The Brontosaurus, known for its long neck and tail, is one of the most recognizable and beloved dinosaurs. But for more than a century scientists believed it never actually existed.
Until now, that is. A recent study published in the journal PeerJ has resurrected the famed “thunder lizard,” a move that could improve our picture of the family tree of some of the longest creatures ever to roam the Earth.
“We knew it would be a major finding because Brontosaurus is such a popular name,” Emanuel Tschopp, a paleontologist at the Nova University of Lisbon, Portugal who led the study, told Nature. “I’m pretty sure there will be a scientific discussion around this. I hope there will be. That’s how science works.”
The first Brontosaurus was classified by paleontologist Othniel Charles Marsh in 1879, two years after he discovered the similar dinosaur Apatosaurus. The two were widely believed to be distinct species until 1903, when paleontologist Elmer Riggs found a third set of dinosaur bones that resembled both the Brontosaurus and the Apatosaurus, leading him to conclude that they were actually all the same. [Editor's note: An earlier version misstated the year in which Brontosaurus was discovered.]
According to the rules of scientific nomenclature, the oldest name had priority, so the Brontosaurus went extinct, again.
“They really rushed new species into press as fast as possible, and many of these reference specimens on which they based new species are extremely fragmentary and are not comparable directly,” said Dr. Tschopp.
The purpose of the study was not to bring back this classroom favorite, but to fill in the limbs and branches of the phylogenetic tree of diplodocids, a family of long dinosaurs with relatively short legs.

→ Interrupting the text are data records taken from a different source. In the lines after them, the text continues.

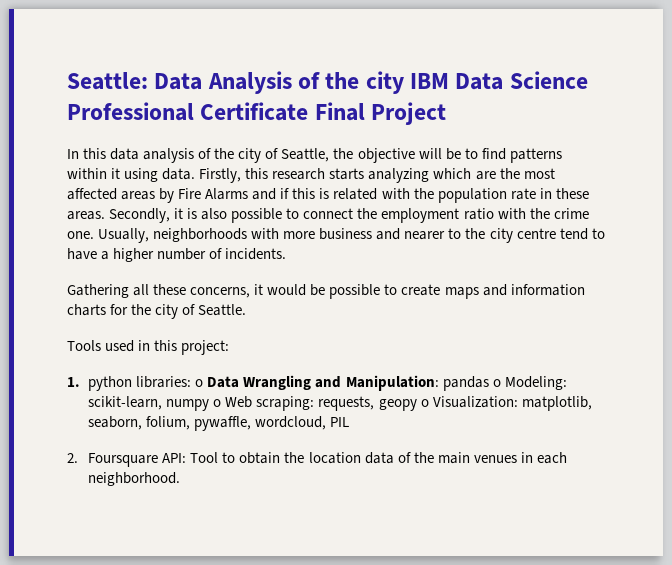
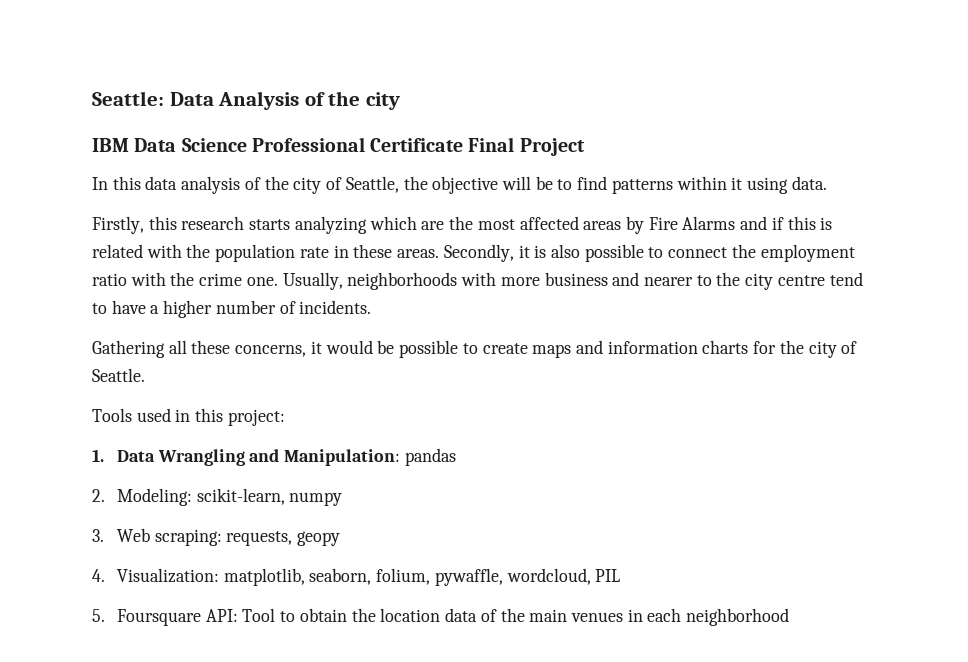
- Seattle: Data Analysis of the city IBM Data Science Professional Certificate Final Project
+ Seattle: Data Analysis of the city
+ IBM Data Science Professional Certificate Final Project
- In this data analysis of the city of Seattle, the objective will be to find patterns within it using data. Firstly, this research starts analyzing which are the most affected areas by Fire Alarms and if this is related with the population rate in these areas.
+ In this data analysis of the city of Seattle, the objective will be to find patterns within it using data.
+ Firstly, this research starts analyzing which are the most affected areas by Fire Alarms and if this is related with the population rate in these areas.
- 1. python libraries: o Data Wrangling and Manipulation: pandas o Modeling: scikit-learn, numpy o Web scraping: requests, geopy o Visualization: matplotlib, seaborn, folium, pywaffle, wordcloud, PIL
+ 1. Data Wrangling and Manipulation: pandas
+ 2. Modeling: scikit-learn, numpy
+ 3. Web scraping: requests, geopy
+ 4. Visualization: matplotlib, seaborn, folium, pywaffle, wordcloud, PIL
- 2. Foursquare API: Tool to obtain the location data of the main venues in each neighborhood.
+ 5. Foursquare API: Tool to obtain the location data of the main venues in each neighborhood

Tschopp and his team analyzed dozens of species, looking at nearly 500 traits to determine if the anatomical differences between specimens represented variations within species, as Marsh thought, or between species. After collecting data from museums all over the world, Tschopp concluded that Brontosaurus and Apatosaurus were different enough to belong to different genera.
The differences are small, but meaningful, Tschopp told Nature. “Even though both are very robust and massive animals, Apatosaurus is even more so,” he said.
Some are skeptical about Tschopp’s findings, however.
"So is Brontosaurus valid after all?" Kenneth Carpenter, director and curator of paleontology at Utah State University Eastern's Prehistoric Museum, asked Scientific American. "Maybe. But I think the verdict is still out." Carpenter said that the researchers should have described the that fossil on which Apatosaurus is based in detail if they wanted to use it to classify the Brontosaurus.
The study didn’t only bring back the Brontosaurus, it also shuffled around several other dinosaurs. The dinosaur Diplodocus hayi is now in a genus of its own, called Galeamopus, and Dinheirosaurus is now part of the Supersaurus genus.
Philip Mannion, a palaeontologist at Imperial College London, said that this discovery will allow for more accurate classifications in the future and help paleontologists better understand evolution.
“The public is going to get a lot out of this because Brontosaurus has this very prominent place in the public imagination,” said Mannion.